Wall Street sentiment shifts

On the other hand, sentiment on Wall Street has certainly shifted — particularly in the area of ​​artificial intelligence and the market’s focus on Nvidia.

“Investors know something is wrong in paradise,” Mike O’Rourke, chief market strategist at JonesTrading, wrote after Nvidia’s earnings call.

The investment value of any company goes far beyond its earnings numbers, and that’s what O’Rourke and other AI shorts are focused on.

Nvidia Chief Financial Officer Colette Kress admitted at the financial report that the world’s top five cloud computing service providers and ultra-large-scale cloud computing companies will contribute more than 50% of Nvidia’s data center business revenue in 2026. This has once again aggravated Wall Street’s concerns about Nvidia’s data center demand being too concentrated.

During the conference call, an analyst asked Nvidia CEO Jensen Huang,How confident is he in customers’ ability to continue pouring hundreds of billions of dollars into Nvidia chips?

Huang responded by saying he was “confident” in client companies’ cash flow growth.

But O’Rourke pointed out,The problem is that Huang Renxun’s statement is not consistent with the reality. In fact, the financial reports released by Amazon, Meta, Microsoft and Google, the top “hyperscale data centers” a month ago, showed that their free cash flow has either fallen sharply or leveled off.

O’Rourke wrote: “If management is not forthcoming about what is known, investors will fear the unknown.

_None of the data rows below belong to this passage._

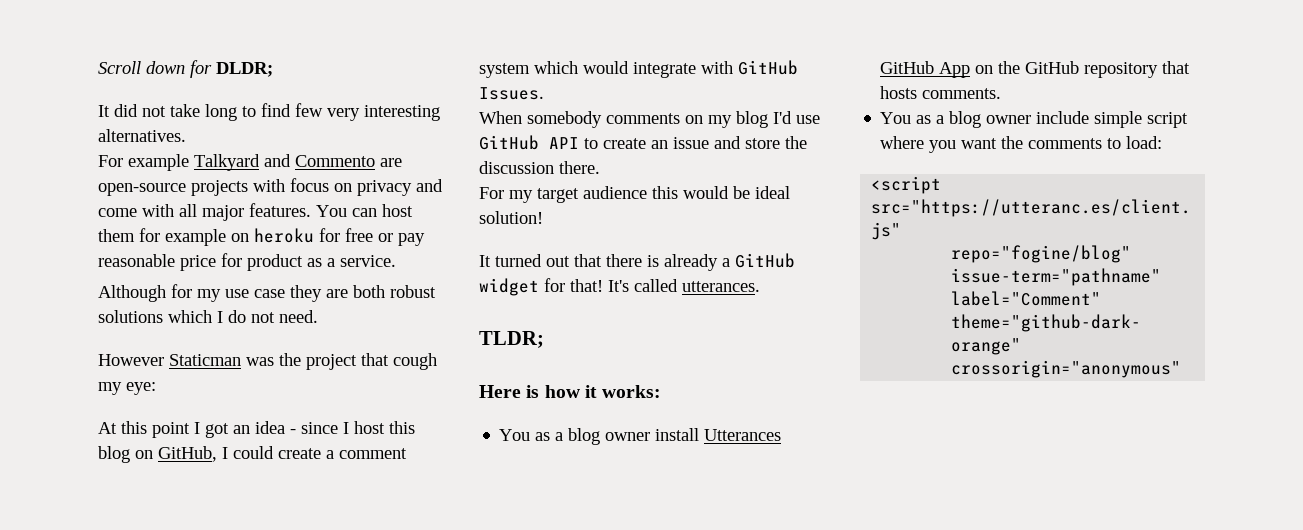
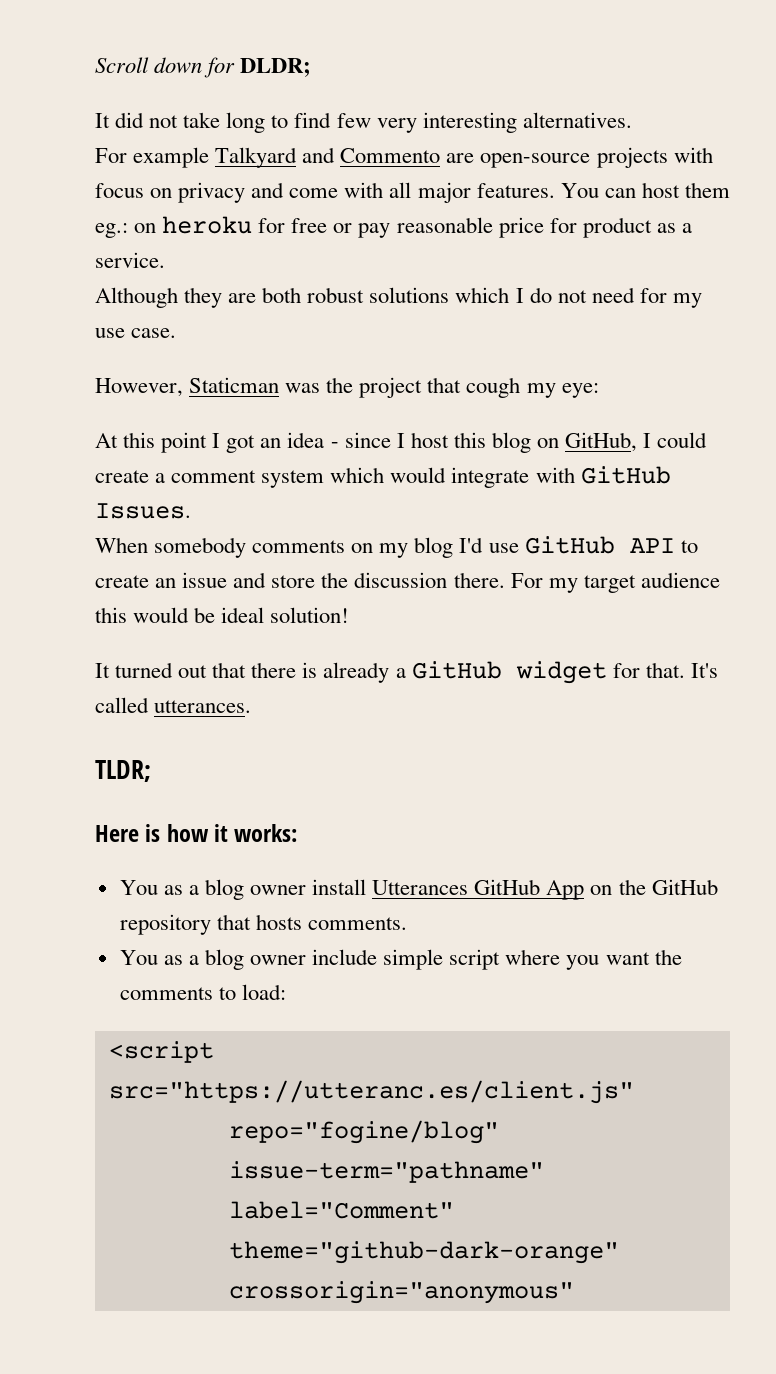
[139,228,226,246] for example -> [95,223,128,238] eg.:
[171,284,285,302] for my use case -> (178, 297) none
[279,310,318,323] [98,354,164,366] need. // However -> [591,287,702,308] [95,328,177,338] [95,378,183,397] need for my use case. // However,
(600, 167) // -> (505, 580) none
[570,279,603,292] that! -> [645,662,685,678] that.

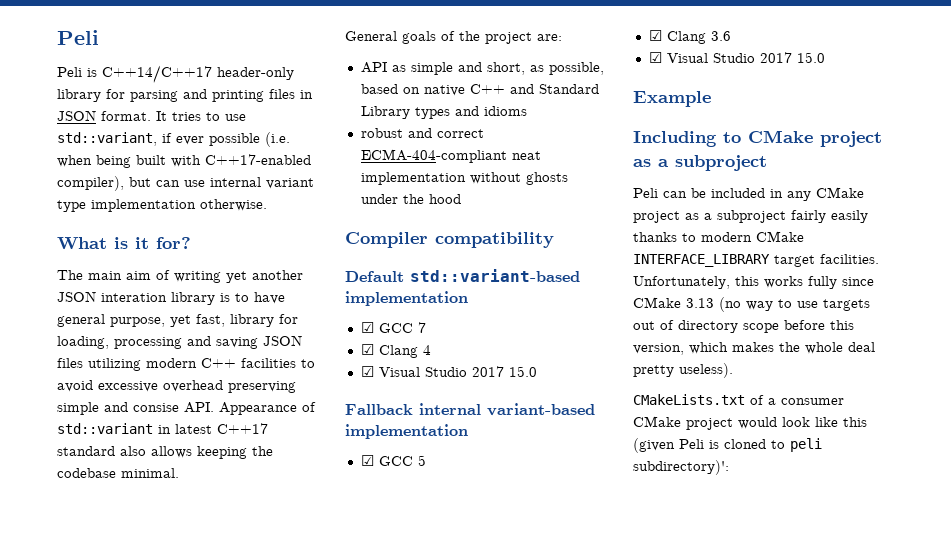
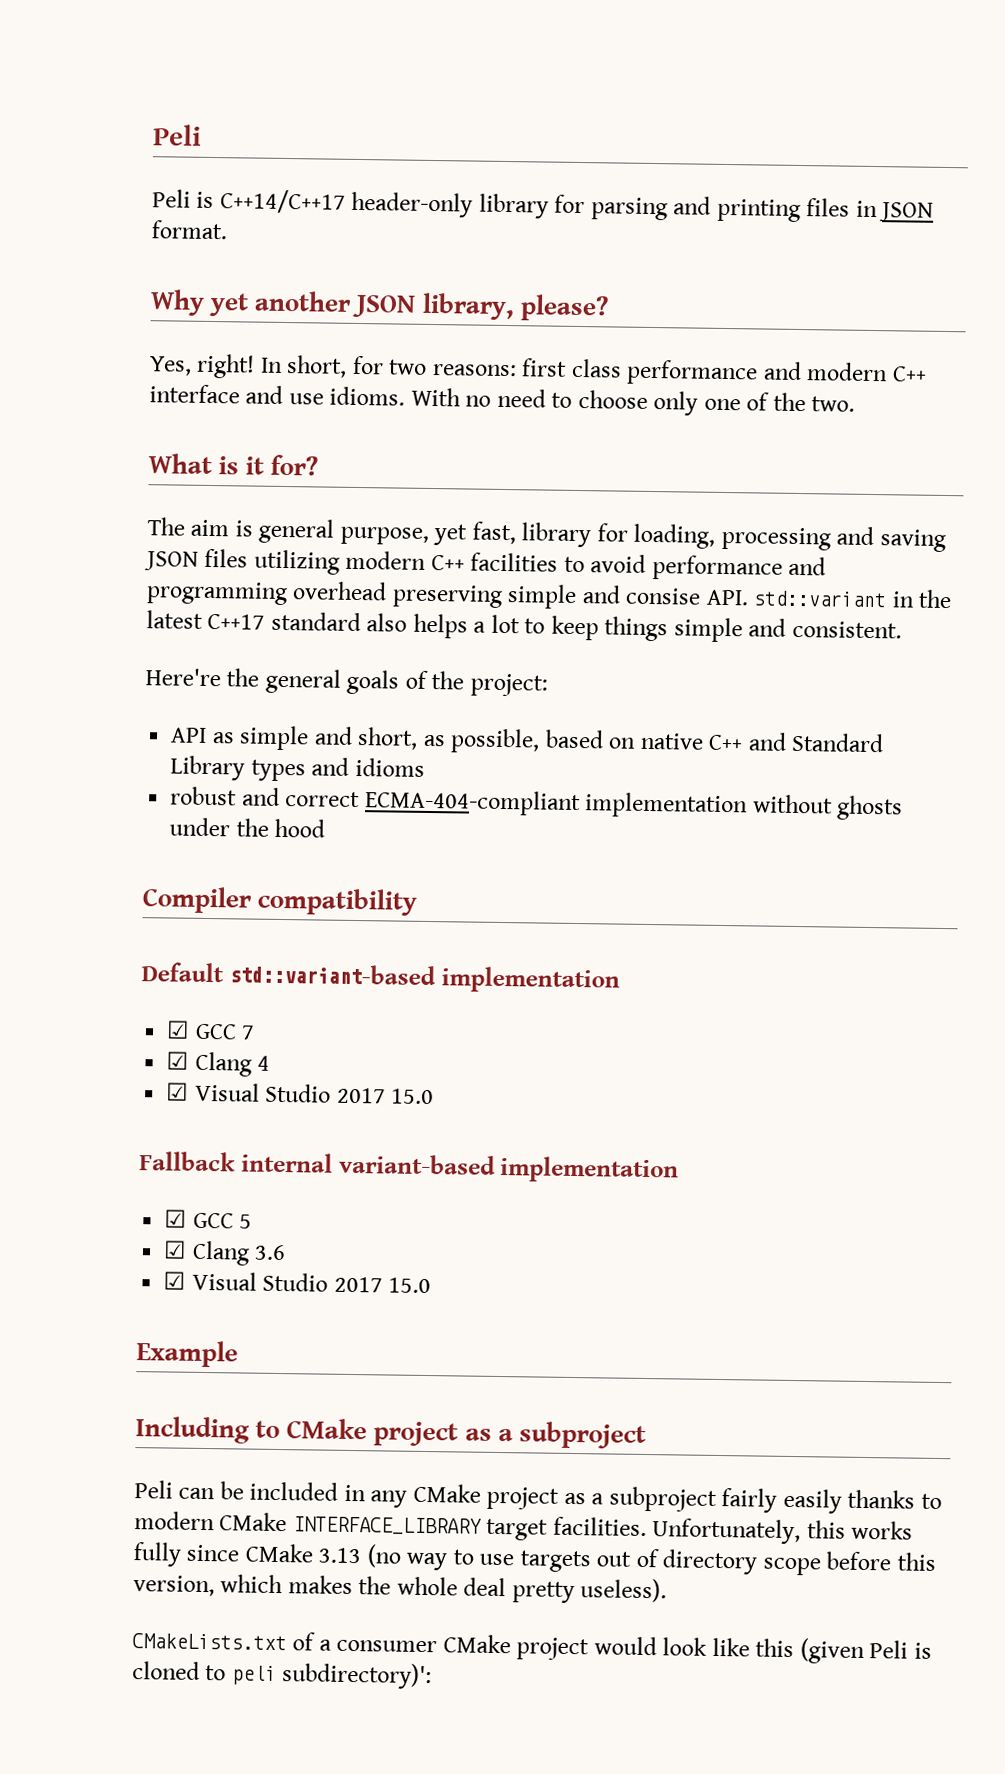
[156,111,246,121] [57,132,290,147] [57,154,311,168] [57,176,314,191] [57,199,267,212] It tries to use std::variant, if ever possible (i.e. when being built with C++17-enabled compiler), but can use internal variant type implementation otherwise. -> [150,289,609,322] [149,353,927,386] [149,384,856,416] // Why yet another JSON library, please? // Yes, right! In short, for two reasons: first class performance and modern C++ interface and use idioms. With no need to choose only one of the two.
[88,270,303,283] [57,291,285,305] main aim of writing yet another JSON interation library is to have -> [190,519,253,537] aim is
[98,381,158,392] excessive -> [651,554,827,581] [146,581,288,606] performance and programming
[219,402,316,415] Appearance of -> (749, 597) none
(171, 429) none -> [918,589,953,609] the
[151,446,273,459] [57,468,179,478] [345,31,397,41] allows keeping the codebase minimal. // General -> [412,613,902,643] [145,668,341,694] helps a lot to keep things simple and consistent. // Here're the general
[485,32,562,44] project are: -> [469,673,548,697] project:
[511,151,541,160] neat -> (581, 803) none

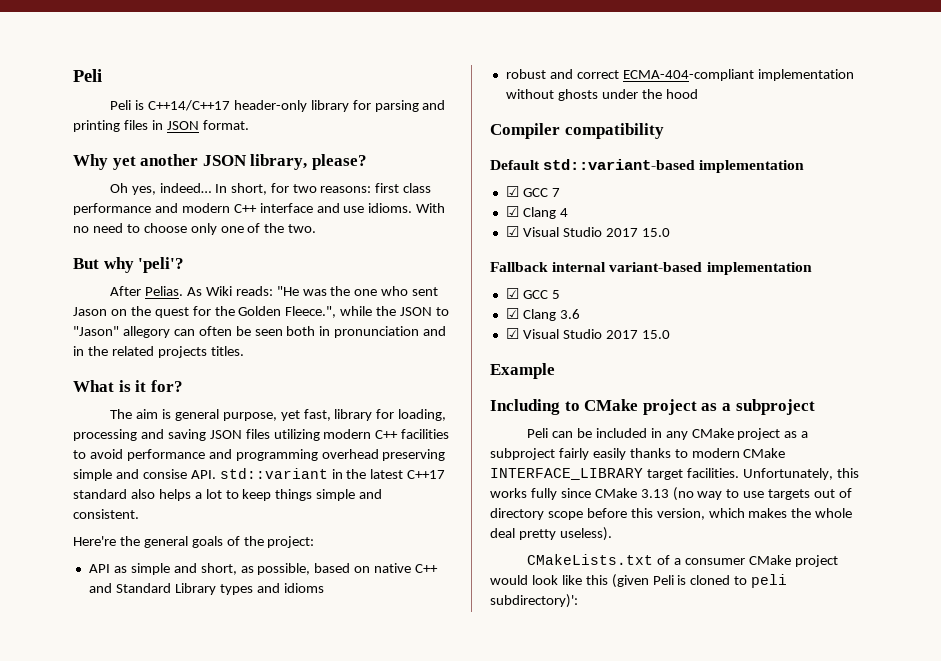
[149,353,256,379] Yes, right! -> [110,183,211,195] Oh yes, indeed…
(856, 404) none -> [73,257,185,273] [110,286,439,296] [73,306,450,318] [73,326,447,338] [73,346,244,358] // But why 'peli'? // After Pelias. As Wiki reads: "He was the one who sent Jason on the quest for the Golden Fleece.", while the JSON to "Jason" allegory can often be seen both in pronunciation and in the related projects titles.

Richard Clode, portfolio manager at Janus Henderson, bluntly said: “The focus of the debate has shifted from recent performance results to the sustainability of artificial intelligence capital expenditures, with concerns about Nvidia’s scale, monetization and potential cash flow deterioration.”

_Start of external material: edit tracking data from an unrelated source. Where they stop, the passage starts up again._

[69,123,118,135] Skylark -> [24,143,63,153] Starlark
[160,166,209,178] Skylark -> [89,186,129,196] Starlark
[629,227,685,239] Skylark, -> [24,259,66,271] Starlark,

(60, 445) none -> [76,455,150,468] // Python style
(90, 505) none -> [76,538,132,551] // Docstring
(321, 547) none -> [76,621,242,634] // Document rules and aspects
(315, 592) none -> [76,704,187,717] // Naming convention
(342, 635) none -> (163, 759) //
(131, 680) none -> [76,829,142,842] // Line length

‘The Big Short’ points to another key issue

What further intensified the pressure on Nvidia was a blog post by the well-known “Big Short” Michael Burry. Burry, who was the basis for the movie “The Big Short,” has been an outspoken critic of the artificial intelligence boom.

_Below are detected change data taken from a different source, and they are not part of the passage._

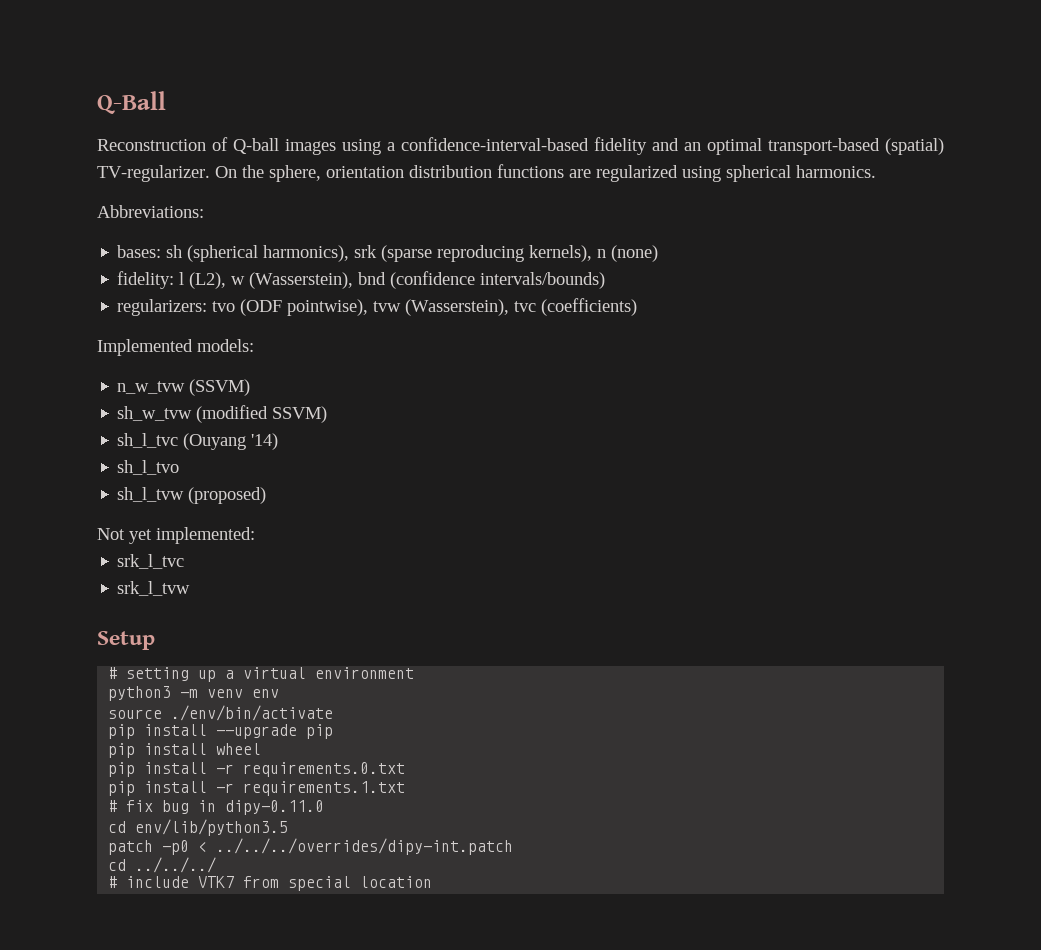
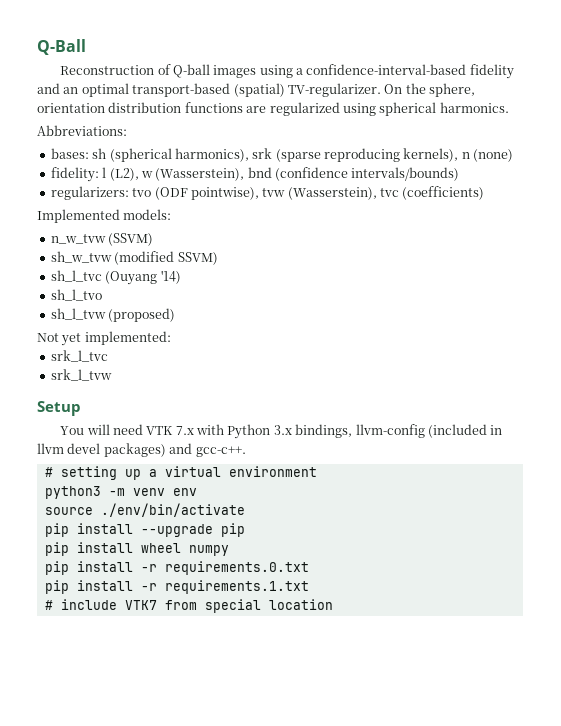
(155, 640) none -> [60,424,503,439] [37,443,246,457] // You will need VTK 7.x with Python 3.x bindings, llvm-config (included in llvm devel packages) and gcc-c++.
(262, 749) none -> [188,545,229,556] numpy
[108,800,325,815] [108,819,289,836] [108,838,514,855] [108,857,217,873] // # fix bug in dipy-0.11.0 // cd env/lib/python3.5 // patch -p0 < ../../../overrides/dipy-int.patch // cd ../../../ -> (309, 587) none

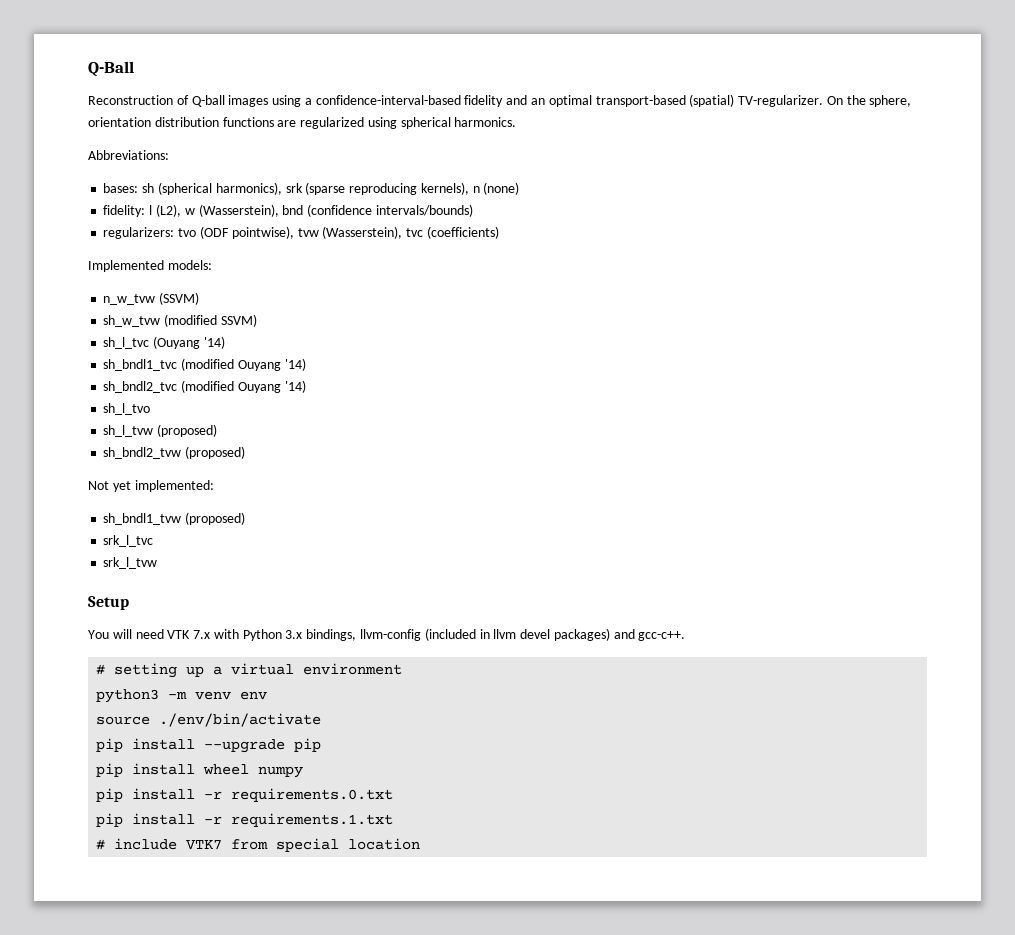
(181, 277) none -> [103,358,306,371] [103,380,306,393] // sh_bndl1_tvc (modified Ouyang '14) // sh_bndl2_tvc (modified Ouyang '14)
(176, 315) none -> [103,446,246,459] // sh_bndl2_tvw (proposed)
(171, 338) none -> [103,512,246,525] // sh_bndl1_tvw (proposed)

In the blog post, Burry focused on a statistic from Nvidia’s financial report that he believed could have “catastrophic” consequences if people’s enthusiasm for artificial intelligence begins to wane.

This key data isNVIDIA’s “Purchase Obligations” (Contracts to Purchase Goods within a Specific Time Frame). In its latest earnings report, that number soared to $95 billion from $16 billion a year ago. He pointed out that the reason is that its main supplier TSMC requires Nvidia to pay more cash for the complex custom chips it produces for Nvidia.

Burry wrote that this meant Nvidia was “forced to place non-cancellable purchase orders before demand was clear,” and that the change appeared to be “structural” rather than temporary. Once downstream demand falters in the future, this number, which is bound to expand further, may pose a huge risk to the health of Nvidia’s performance.

Nvidia lacks clear guidance on future prospects

Investors pointed to the deadlock in Nvidia’s $100 billion deal with OpenAI as another sore point in the stock’s decline.

Nvidia’s 10-K regulatory filing released on Wednesday noted that while the company is “finalizing an investment and cooperation agreement” with OpenAI, the maker of ChatGPT, “we cannot guarantee that an investment and cooperation agreement with OpenAI will be reached or that the transaction will be completed.”

Tom Graff, chief investment officer of Facet, said bluntly that the market had already expected good performance from Nvidia this quarter after customers such as Microsoft and Amazon expected to increase data center spending. However, investors hoped to get more information from Nvidia, but got disappointing results.

Graf said: “We were not given specific details on future guidance. If a company like OpenAI may be slowing down spending, this should show up in actual revenue over the next one to two quarters, so the lack of a concrete revenue outlook is concerning.